SELKIRK — The Fire District is proposing a new station across from Lasher Road on Route 9W and renovations to the existing Station 2 in Glenmont, a project that is projected to cost $11.8 million.
The presented plan includes no tax increase for Selkirk Fire District residents and is aimed at increasing safety and efficiency for the volunteer firefighters that cover the area.
The vote for the station will take place on Oct. 6, from 1 to 9 p.m., at any three of the Selkirk Fire District stations. For more information on the plan, visit selkirkfire2020.org.
“The ability to pay for this new station was built into the budget in the last five years by the commissioners, who knew a new station was imminent,” Daniel Wagoner, capitan of Station 1 in Selkirk, said. “We are using the most conservative financial estimates possible. There is absolutely no tax increase for residents.”
Station 3 Captain Rob Messenger showed the proposal to about 40 people last Tuesday. The plan for the new station, which would be located adjacent to A.W. Becker Elementary School, includes a 23,573 square foot building with six drive-through bays. Messenger cited the need for drive-through bays after reading that several firefighters across the nation have been killed in accidents where drivers do not see the spotters helping to back the trucks in and hits them. Bays will also be taller, allowing for the evolution of firetruck designs and more space for modern equipment. The proposed headquarters scrapped the bunk rooms and museum mentioned in the failed 2018 plan, which residents voted down an $18 million project with an average tax increase of $100 per resident. The 2020 proposal also scaled down the remaining plans.
Station 2’s upgrades include two new, taller, drive-through bays and a re-work of the existing building to allow for more space for decontamination, including walling off the existing bays. The renovation measures 3,276 square feet. Pierce Communications president Jonathan Pierce said none of Selkirk’s three stations currently have a decontamination zone, or a place where firefighters coming back from a call can strip down from polluted gear and keep it away from common spaces or their homes.
“There is an increased risk of cancer for firefighters due to the number of toxins they are exposed to,” Messenger said. “It is imperative we provide areas for dirty turnout gear so we don’t stay in it any longer than we have to.”
Bob Mitchell, architect for Mitchell Associates Architects in Voorheesville, said move-in day for the new station, if approved, would be around April 2022. If the plan is approved in October, it will take five months for preliminary drawings to be done. After that, the project will go to bid in March. Bidding takes one month, which would put the beginning of construction in April 2021, starting a 12- to 14-month build. From completion, it would take about a year for everything to fall into place.
“This is the time to do this,” Messenger said. “We know a lot is going on right now in the world, but this upgrade and new station is for the safety of our team.”
David DeCancio, a member of a resident committee to help create the proposal, said not approving the plan is “kicking the can down the road,” adding recruitment and retaining existing membership will be hard without modernizing and bring current fire stations up to code.
Photos provided by Selkirk Fire District show a truck mere inches from the top of a garage at one of Selkirk’s stations. Others show volunteers wedged between the truck and a wall as they perform routine maintenance. Pierce said some trucks are too heavy for the existing infrastructure to support and in foul weather, crews have to go out and pack down snow or ice to make sure the trucks can clear the shorter bays.

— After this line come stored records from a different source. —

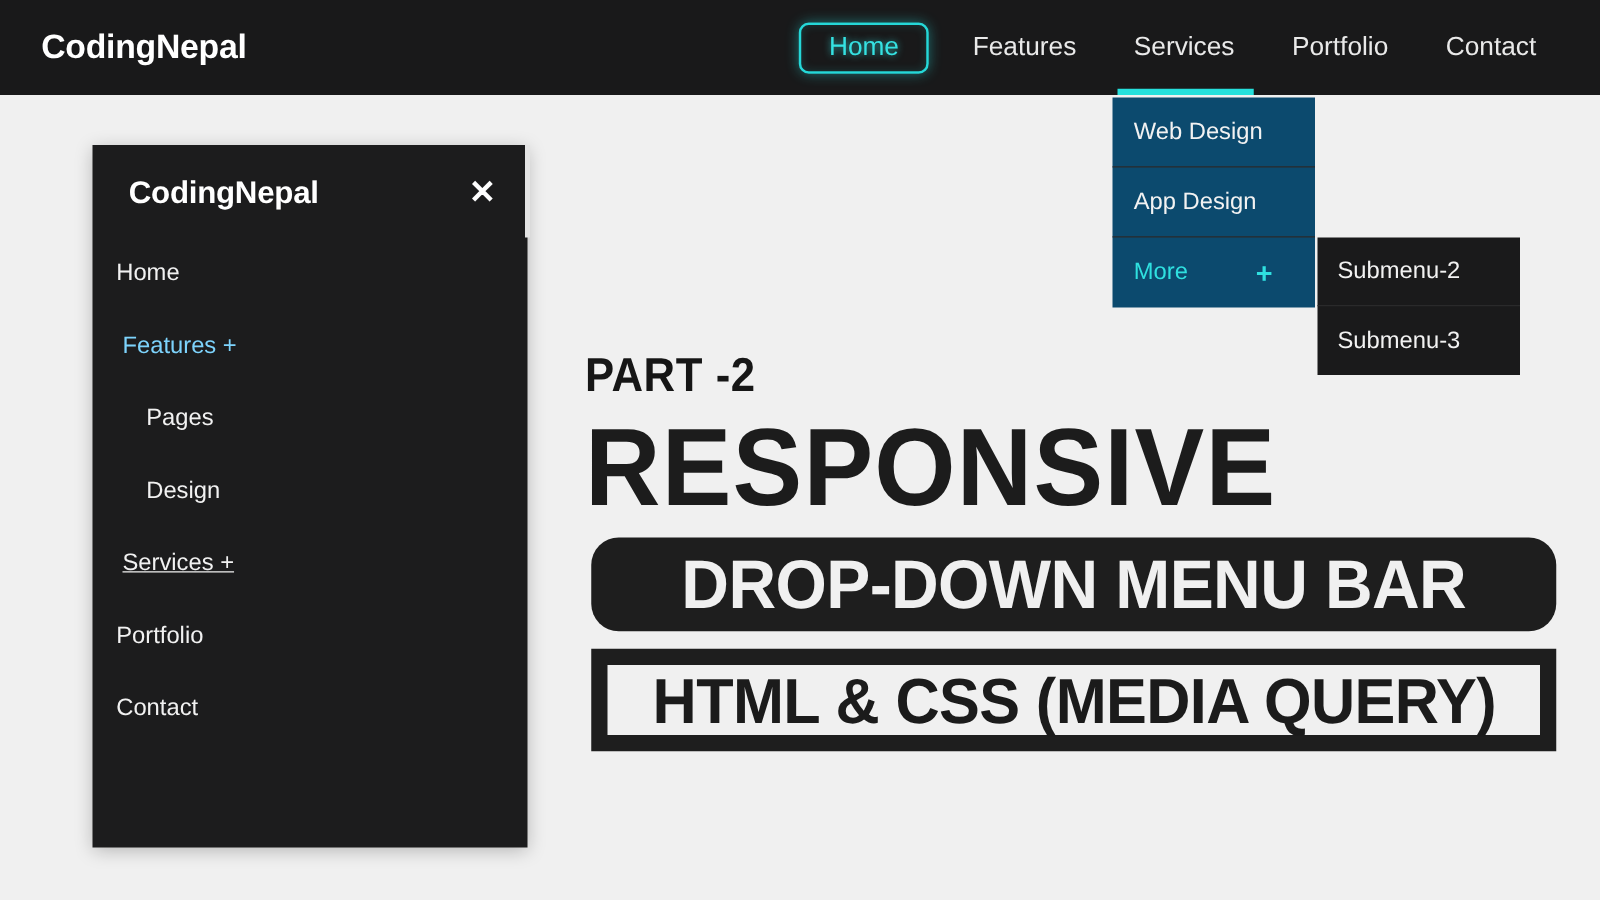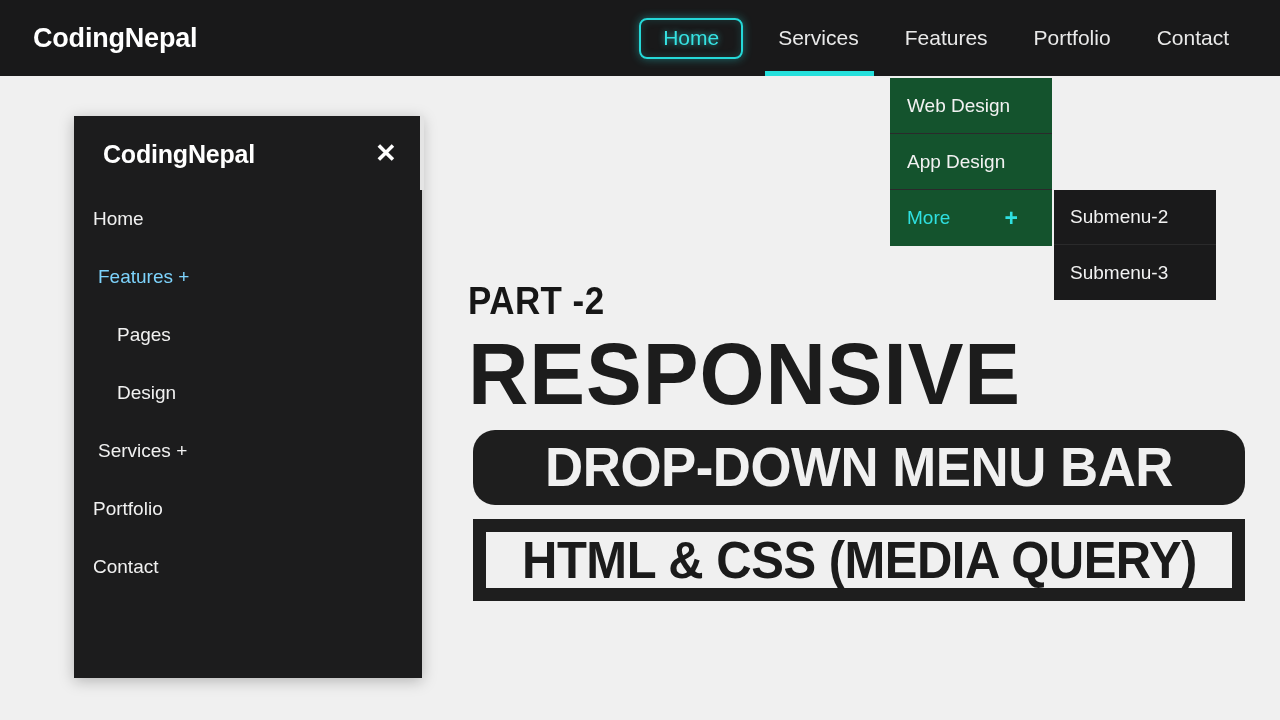"Services" div.nav-item { order: before "Features" -> after "Features" }
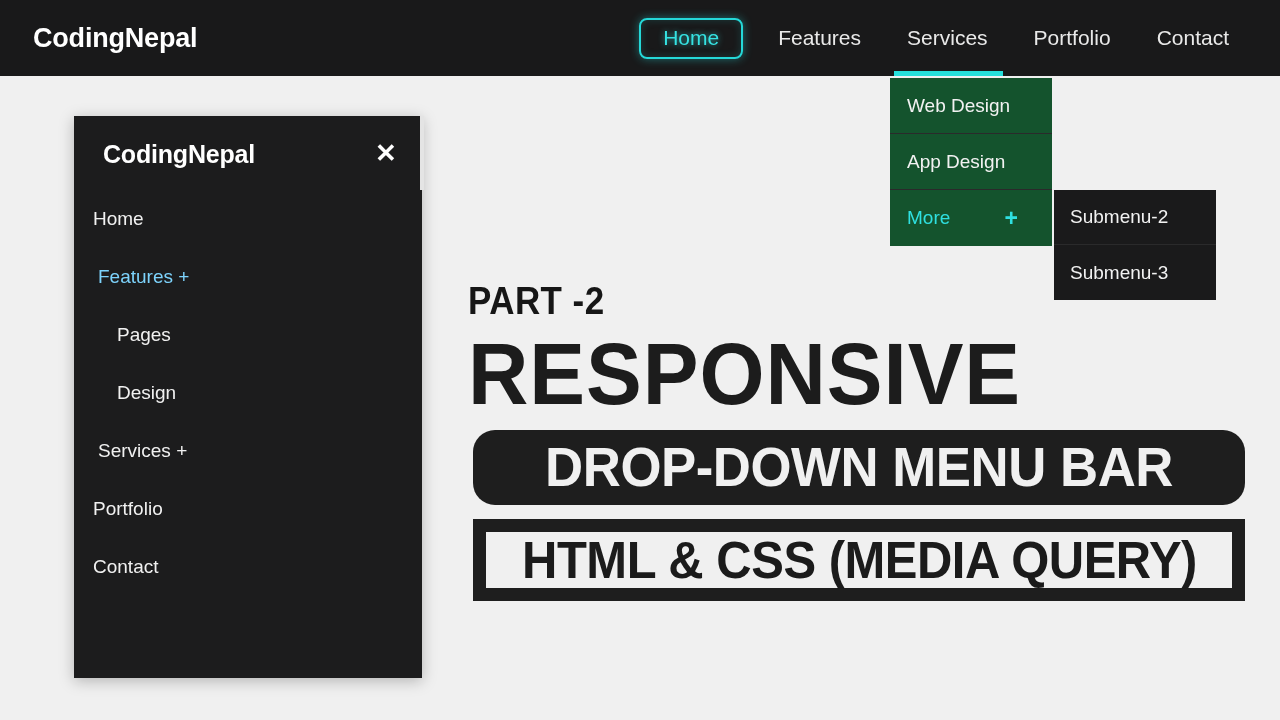"Web Design" .dropdown { background: #14532d -> #0c4a6e }
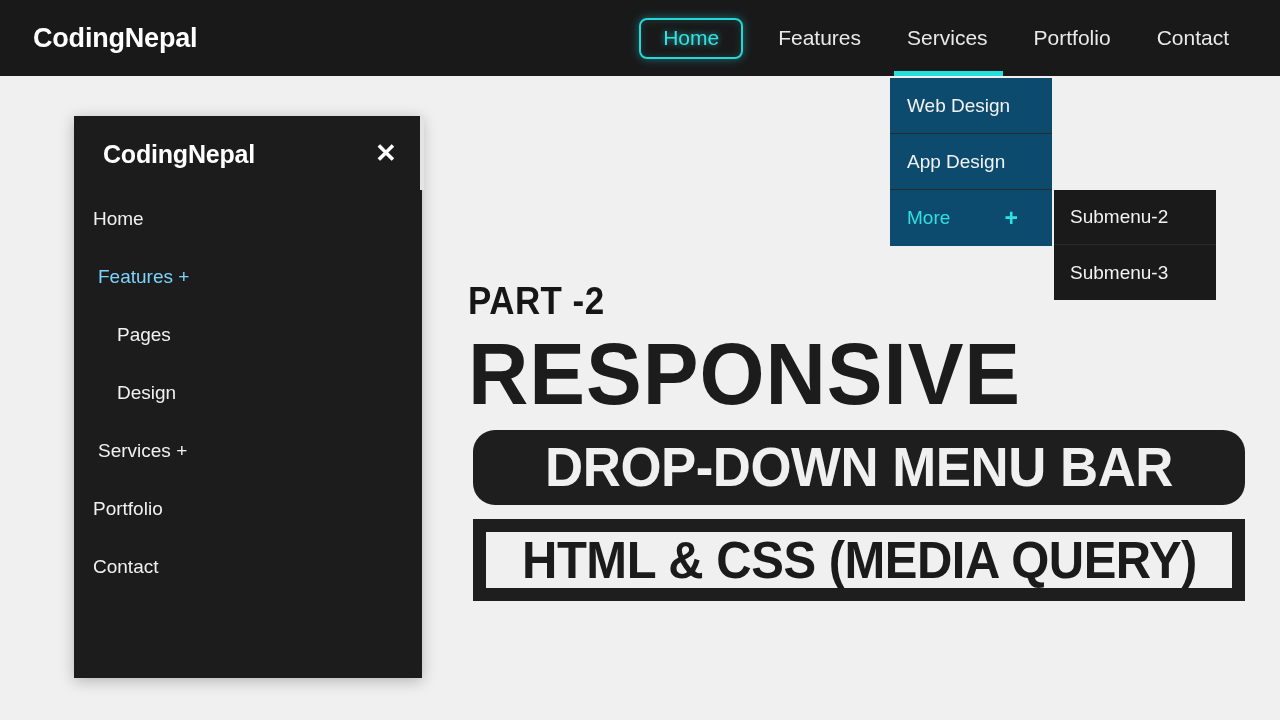"Services +" .side-item.pad-sm { text-decoration: none -> underline }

“Firefighters cannot currently get in the truck while it’s in the bay because it’s too narrow and the exhaust from the truck fills the bay relatively quickly,” Pierce said. “It’s an unsafe practice, but they will get hurt if they get in before it moves outside.”
Wagoner said construction and the firehouse will have a limited effect on traffic, citing the average of one call per day between all three stations.
“We are not married to the design shown here and we are happy to make changes to it if that’s what residents want,” Messenger said. “We can absolutely move things around.”
Messenger also addressed questions about a fire department being so close to a school, answering Ravena-Coeymans-Selkirk School District officials are on board with the project and hope it will be a good place for kids to triage if there is a problem at A.W. Becker and parents need to pick up their children.
Wagoner concluded it is time for the district to move into the 21st century, asking what future members will think if it’s not done now. Selkirk is responsible for the majority of Bethlehem’s fire districts, including the Port of Albany and the industrial complex on Creble Road. Panelists cited the recent chemical leak at SABIC as an example of why modern equipment is needed. As development in Bethlehem continues to prosper, the majority of the open land available is located in South Bethlehem.
“This is for my kids, my grandkids and everyone who will be walking through those doors in the future,” DeCancio said. “A band aid approach will not solve the problem here. This plan will meet the needs of this district going forward.”
Editor’s note: Information attributed to David DeCancio was edited to clarify that the bond issue will cover facility upgrades and not equipment.